(Entries provided)
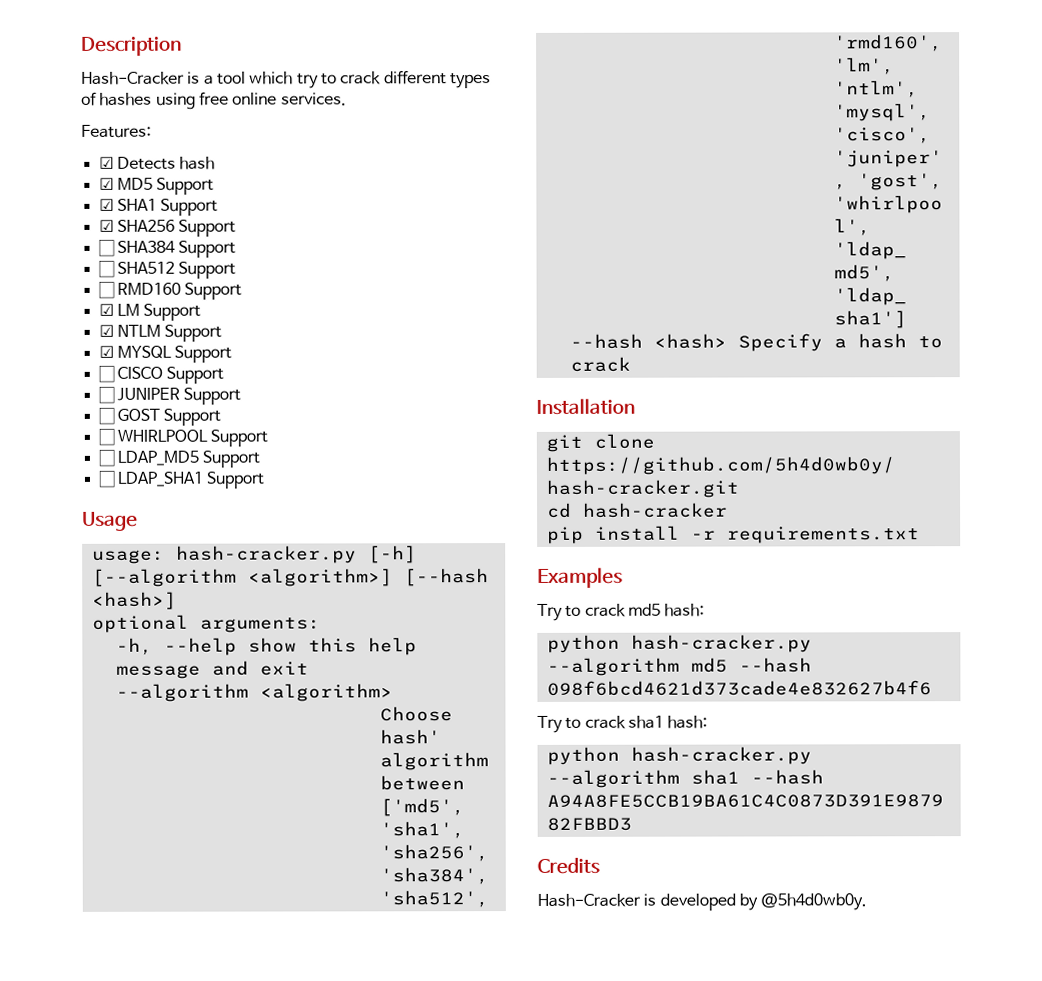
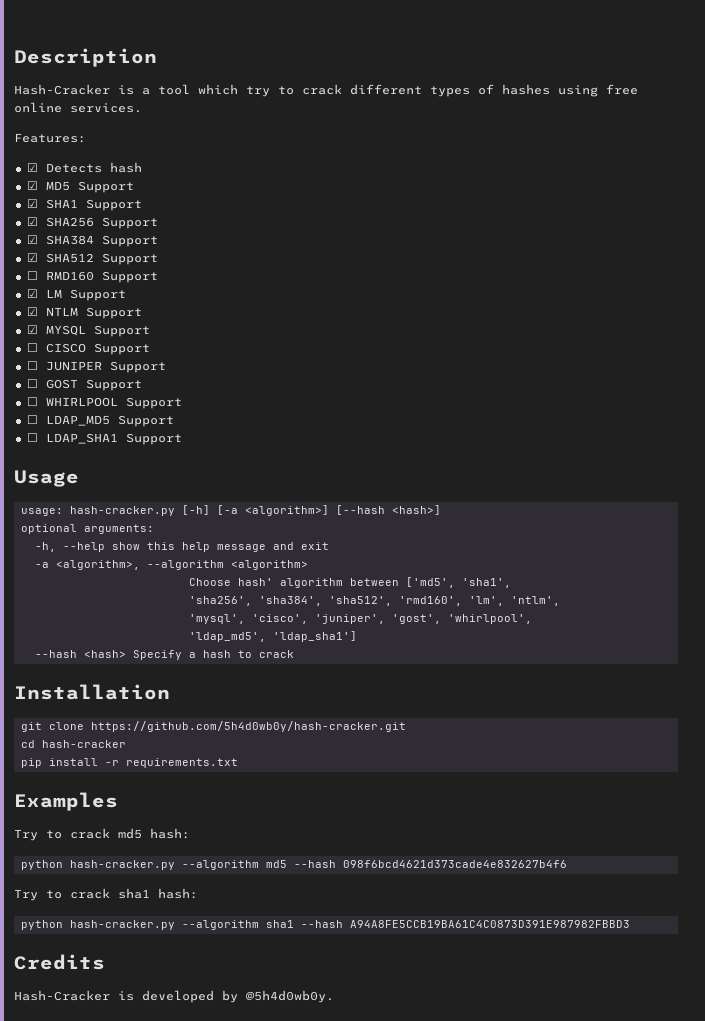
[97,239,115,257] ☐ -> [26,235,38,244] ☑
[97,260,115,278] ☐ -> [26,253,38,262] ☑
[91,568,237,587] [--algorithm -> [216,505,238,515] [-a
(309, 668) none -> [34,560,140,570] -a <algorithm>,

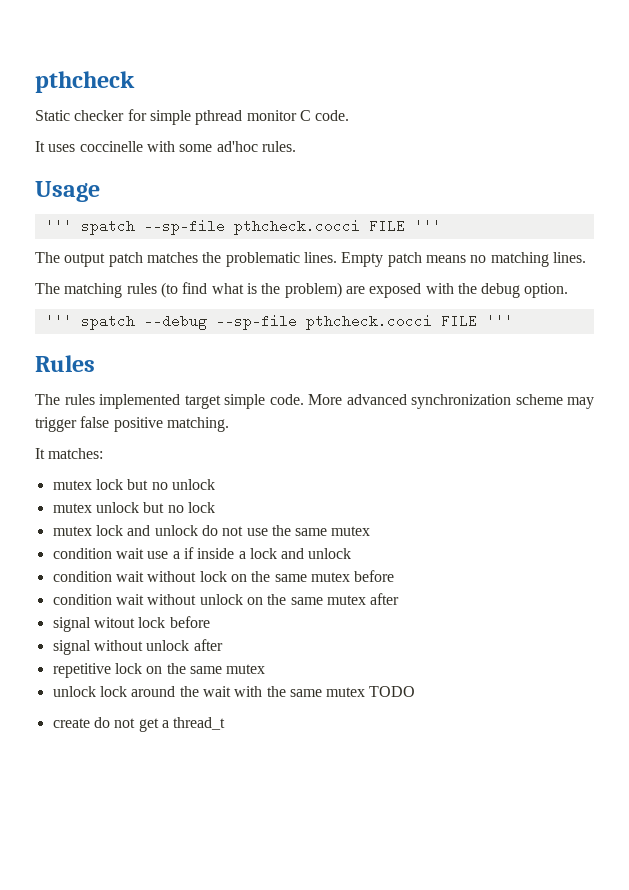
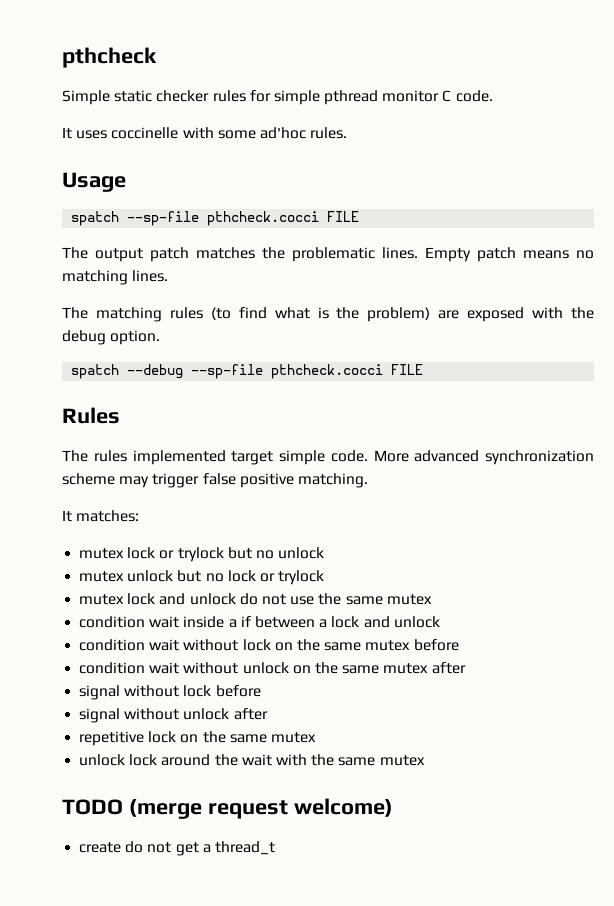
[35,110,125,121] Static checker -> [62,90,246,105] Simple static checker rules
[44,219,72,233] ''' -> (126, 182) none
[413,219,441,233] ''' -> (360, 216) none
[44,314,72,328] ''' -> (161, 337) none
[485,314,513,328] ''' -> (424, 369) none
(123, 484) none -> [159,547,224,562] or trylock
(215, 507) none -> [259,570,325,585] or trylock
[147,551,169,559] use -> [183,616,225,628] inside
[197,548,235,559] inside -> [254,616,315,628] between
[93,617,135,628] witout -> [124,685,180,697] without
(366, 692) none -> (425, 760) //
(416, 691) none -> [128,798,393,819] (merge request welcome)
(End Entries provided)
Take the lines above from the one containing "[35,110,125,121] Static checker" down to the one containing "(123, 484) none", and transcribe them exactly, both ends included.

● Expected answer:
[35,110,125,121] Static checker -> [62,90,246,105] Simple static checker rules
[44,219,72,233] ''' -> (126, 182) none
[413,219,441,233] ''' -> (360, 216) none
[44,314,72,328] ''' -> (161, 337) none
[485,314,513,328] ''' -> (424, 369) none
(123, 484) none -> [159,547,224,562] or trylock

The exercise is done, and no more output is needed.